What is expected —
Copy out, unchanged, the entries below from the "[479,293,550,309] problems, ->" line to the final line. Omit pictures.

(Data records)
*** Block opens ***

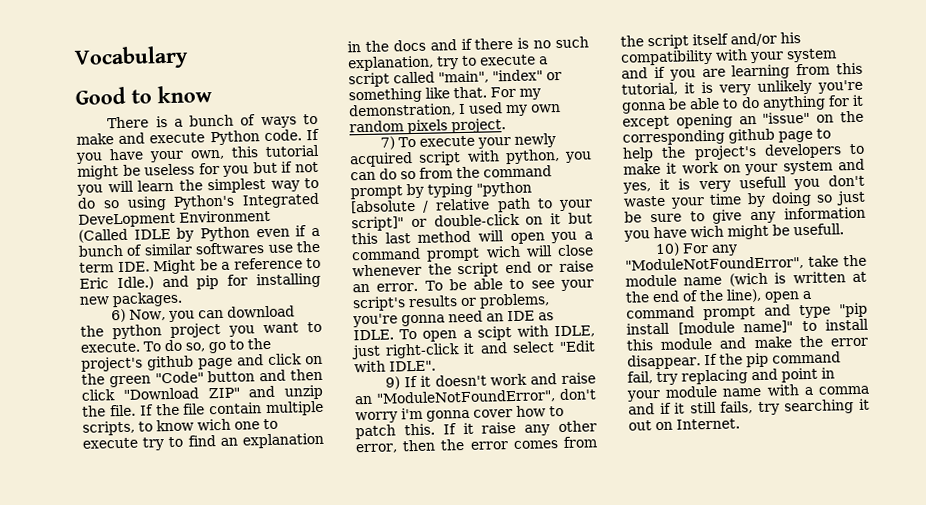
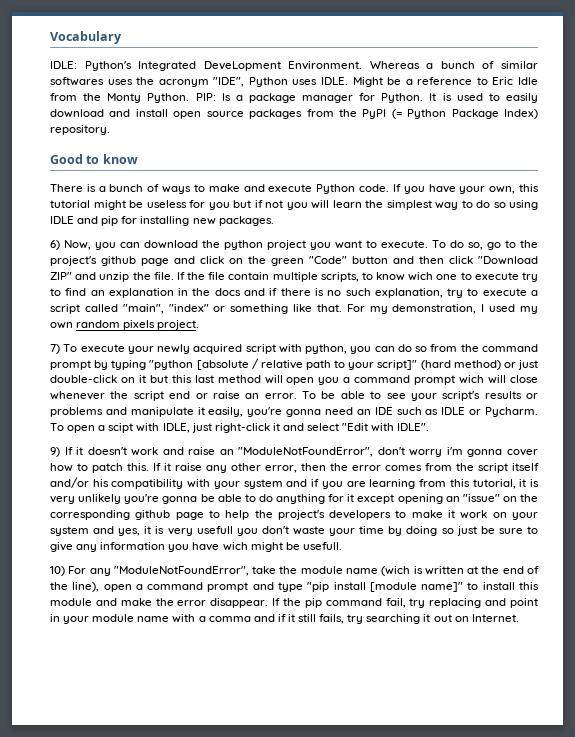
(189, 57) none -> [50,61,538,71] [50,77,538,87] [50,93,538,103] [50,109,538,119] [50,125,110,135] // IDLE: Python's Integrated DeveLopment Environment. Whereas a bunch of similar softwares uses the acronym "IDE", Python uses IDLE. Might be a reference to Eric Idle from the Monty Python. PIP: Is a package manager for Python. It is used to easily download and install open source packages from the PyPI (= Python Package Index) repository.
[173,192,320,210] [78,209,271,228] [78,225,320,243] [78,240,320,257] [79,257,321,275] [79,276,154,291] Python's Integrated DeveLopment Environment (Called IDLE by Python even if a bunch of similar softwares use the term IDE. Might be a reference to Eric Idle.) -> [50,216,74,224] IDLE
[410,218,427,228] or -> [420,360,539,370] (hard method) or just
[479,293,550,309] problems, -> [50,407,244,417] problems and manipulate it easily,
[538,312,554,321] [353,329,394,341] as IDLE. -> [396,407,538,417] such as IDLE or Pycharm.

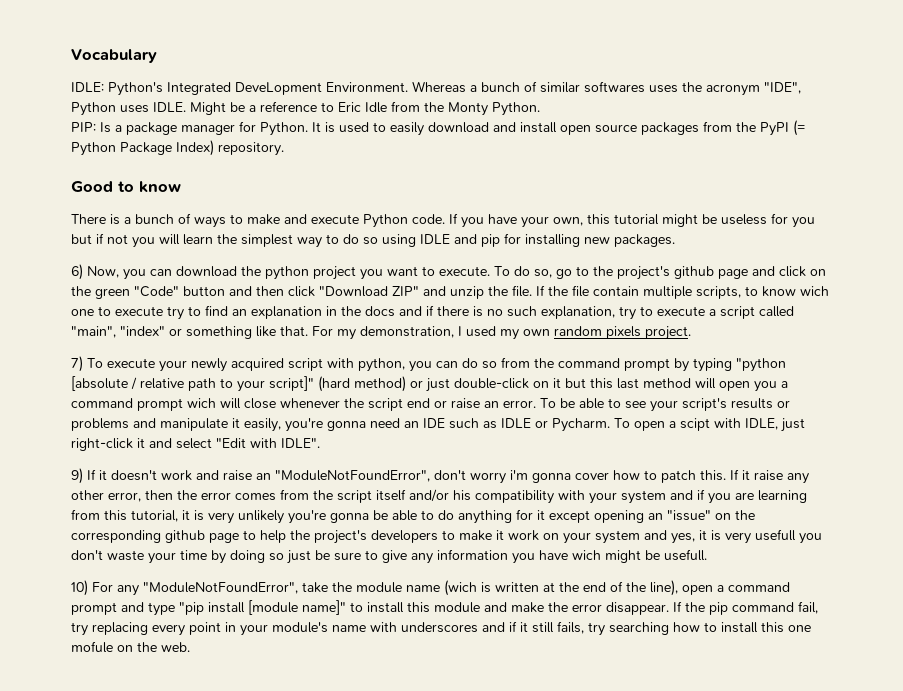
(190, 98) none -> (540, 109) //
[485,598,507,606] and -> [152,624,185,636] every
[92,614,135,622] module -> [272,622,328,633] module's
[198,616,251,622] a comma -> [401,622,478,633] underscores
[423,614,519,622] it out on Internet. -> [673,622,811,633] [71,641,190,653] how to install this one mofule on the web.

*** Block closes ***

Solution —
[479,293,550,309] problems, -> [50,407,244,417] problems and manipulate it easily,
[538,312,554,321] [353,329,394,341] as IDLE. -> [396,407,538,417] such as IDLE or Pycharm.

(190, 98) none -> (540, 109) //
[485,598,507,606] and -> [152,624,185,636] every
[92,614,135,622] module -> [272,622,328,633] module's
[198,616,251,622] a comma -> [401,622,478,633] underscores
[423,614,519,622] it out on Internet. -> [673,622,811,633] [71,641,190,653] how to install this one mofule on the web.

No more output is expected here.